TEXAS COURT OF APPEALS, THIRD DISTRICT, AT AUSTIN
Apr 24, 2018
NO. 03-17-00456-CR (Tex. App. Apr. 24, 2018)

Opinion

NO. 03-17-00456-CR

04-24-2018

Melissa Diaz, Appellant v. The State of Texas, Appellee


FROM THE DISTRICT COURT OF BELL COUNTY, 264TH JUDICIAL DISTRICT
NO. 75621 , HONORABLE MARTHA J. TRUDO, JUDGE PRESIDING MEMORANDUM OPINION

Melissa Diaz appeals her judgment of conviction on her open plea of guilty to possession with intent to deliver a controlled substance (methamphetamine) 400 grams or more, a first-degree felony, for which she was sentenced to 40 years' imprisonment. See Tex. Health & Safety Code § 481.112. In two issues, Diaz contends that: (1) the 264th District Court of Bell County lacked jurisdiction to transfer her case from the 27th District Court of Bell County and such illegal transfer rendered Diaz's conviction void, and (2) alternatively, the 264th District Court violated the separation of powers provision in the Texas Constitution by delegating authority to the district attorney's office to determine which court hears a particular case. We will affirm the judgment of conviction.

BACKGROUND

The record reflects that Diaz was indicted by a grand jury of the 426th District Court in Bell County for the first-degree felony offense of possession with intent to deliver a controlled substance (methamphetamine) 400 grams or more. The affidavit for arrest states that Diaz and her co-defendant Jesus Calderon were identified by another defendant, Dimitri Dears, as his suppliers of methamphetamine. The affidavit also states that Diaz was detained by police when she arrived at Dears's residence in response to his telephone order for methamphetamine. The affidavit further states that Diaz provided a recorded interview in which she waived her rights, admitted her involvement in trafficking large amounts of methamphetamine, and admitted to previous instances of trafficking in large amounts of methamphetamine.

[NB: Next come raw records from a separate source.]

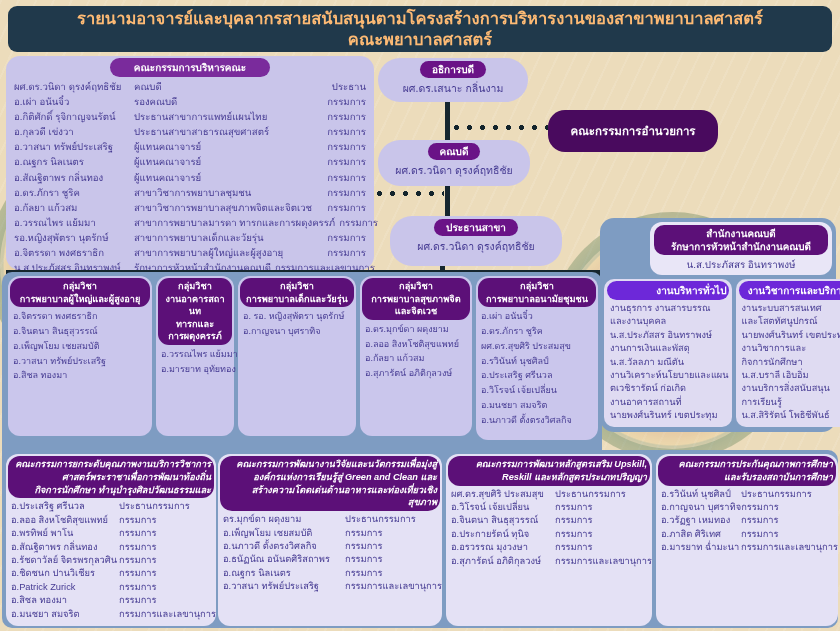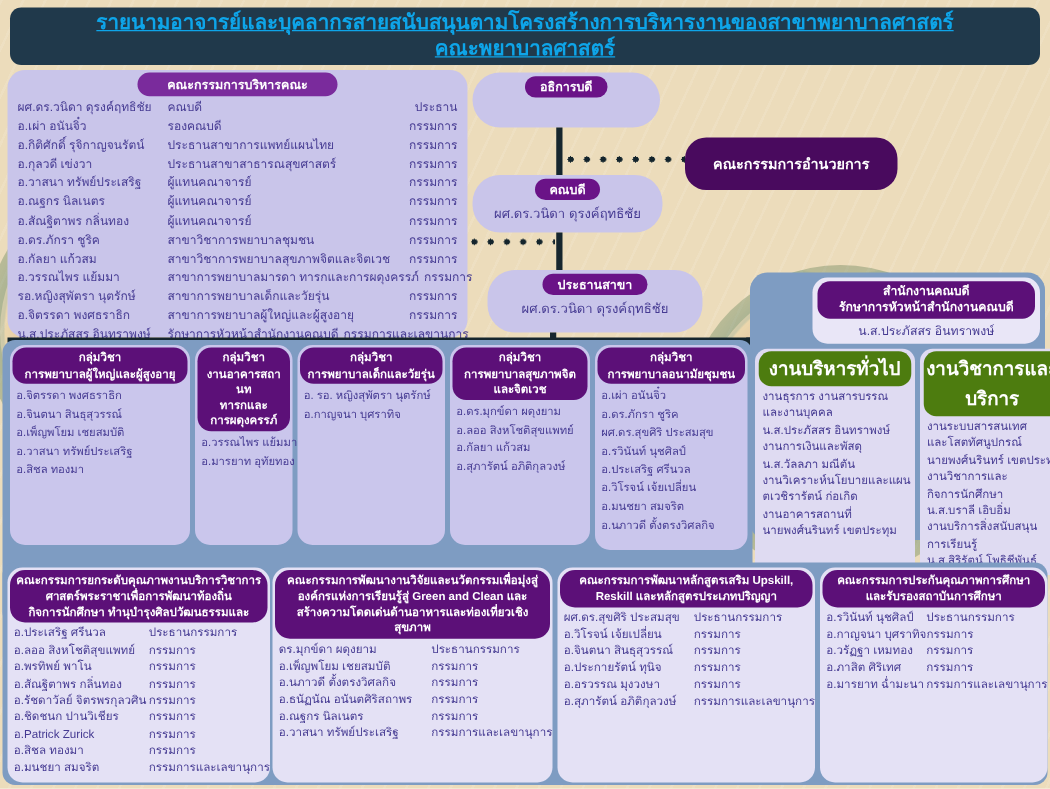"รายนามอาจารย์และบุคลากรสายสนับสนุนตามโคร" .title-bar { color: #0ea5e9 -> #fdba74; text-decoration: underline -> none }
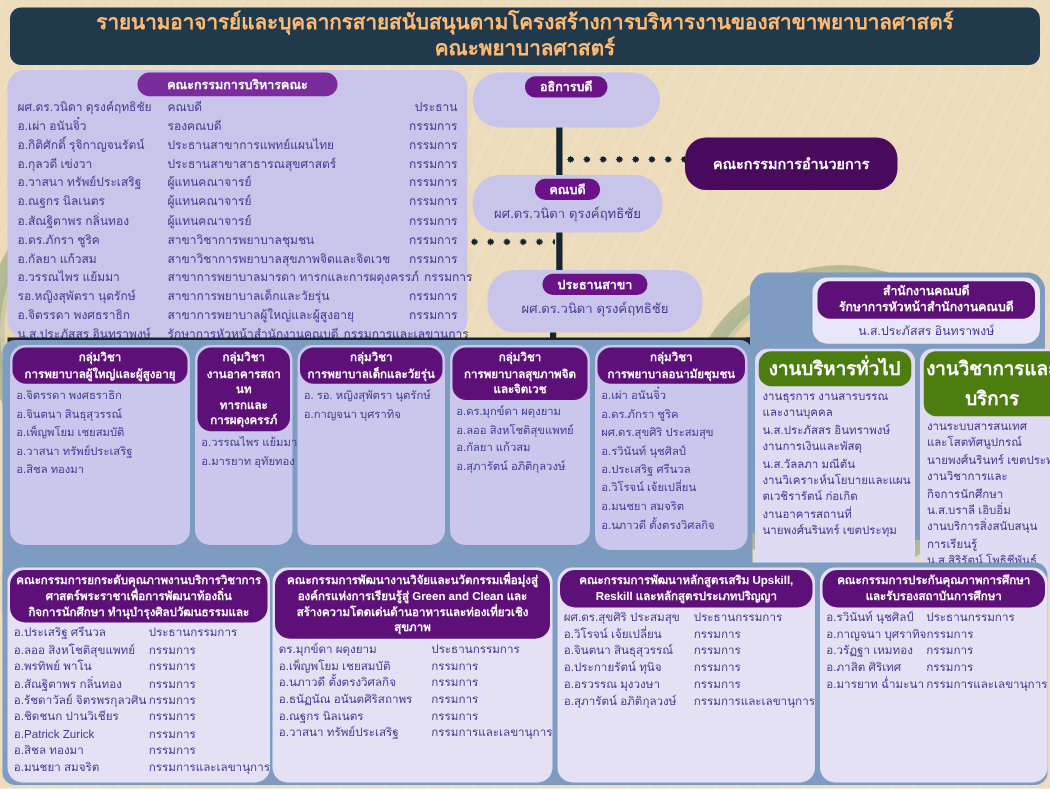"ผศ.ดร.เสนาะ กลิ่นงาม" div.nm { html: none -> <div>ผศ.ดร.เสนาะ กลิ่นงาม</div> }
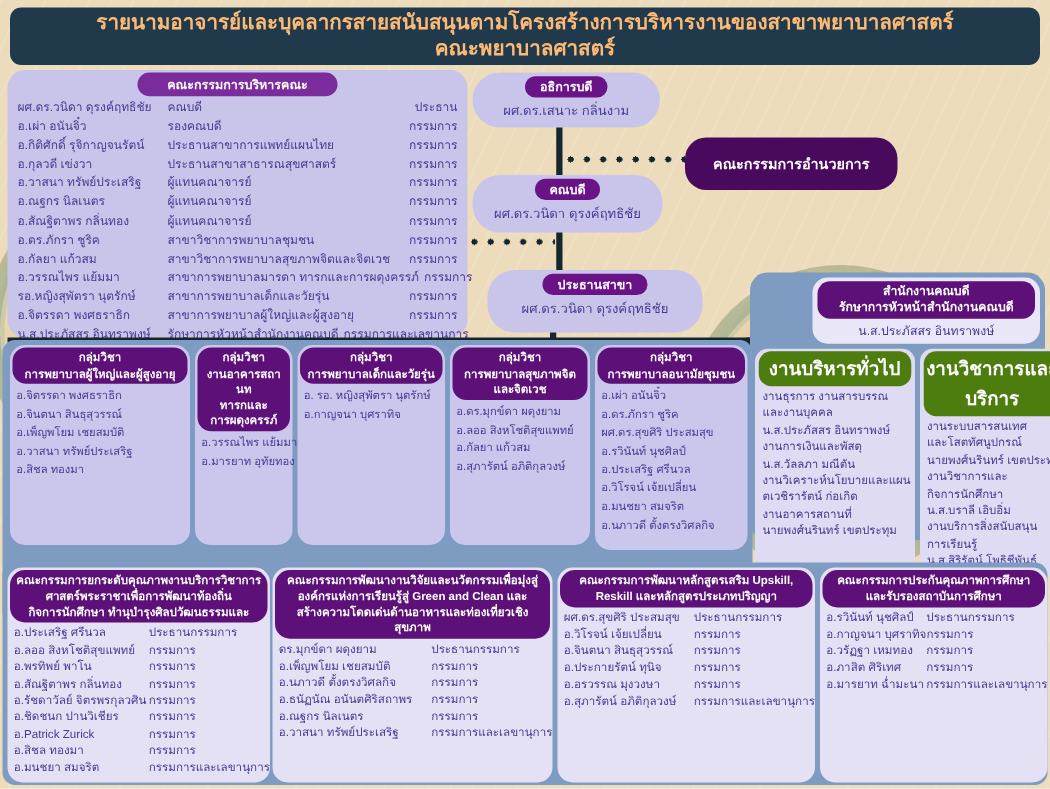"งานบริหารทั่วไป" .ocol .hd { background: #4d7c0f -> #6d28d9; font-size: 15px -> 10px; text-align: center -> right }
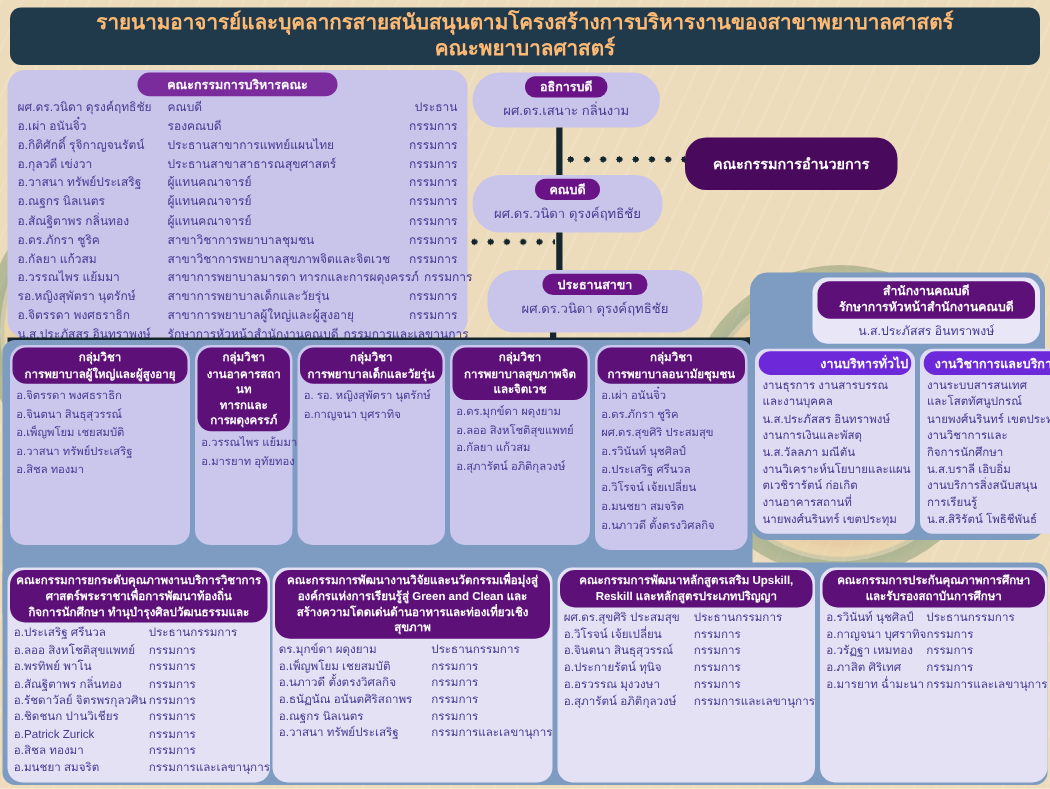"คณะกรรมการยกระดับคุณภาพงานบริการวิชาการ" .ccard .chead { font-style: none -> italic; text-align: center -> right }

Four days after Diaz's indictment, a staff member of the Bell County District Attorney's Office sent an e-mail to the court coordinators for the 264th District Court and the 27th District Court stating, "Ladies, Please change 16-0565 (Jesus Calderon) and 16-0566 (Melissa Diaz) to be moved from the 27th into the 264th to be with codef[endant], assigned to Mike W. Thank you." Subsequently, Diaz's retained attorney entered an appearance and filed an application for bail reduction in the 264th District Court. No objection was raised to Diaz's case proceeding in that court. After a conflict arose between Diaz and her retained attorney about how to proceed with the case, her retained attorney withdrew, and an attorney was appointed for Diaz.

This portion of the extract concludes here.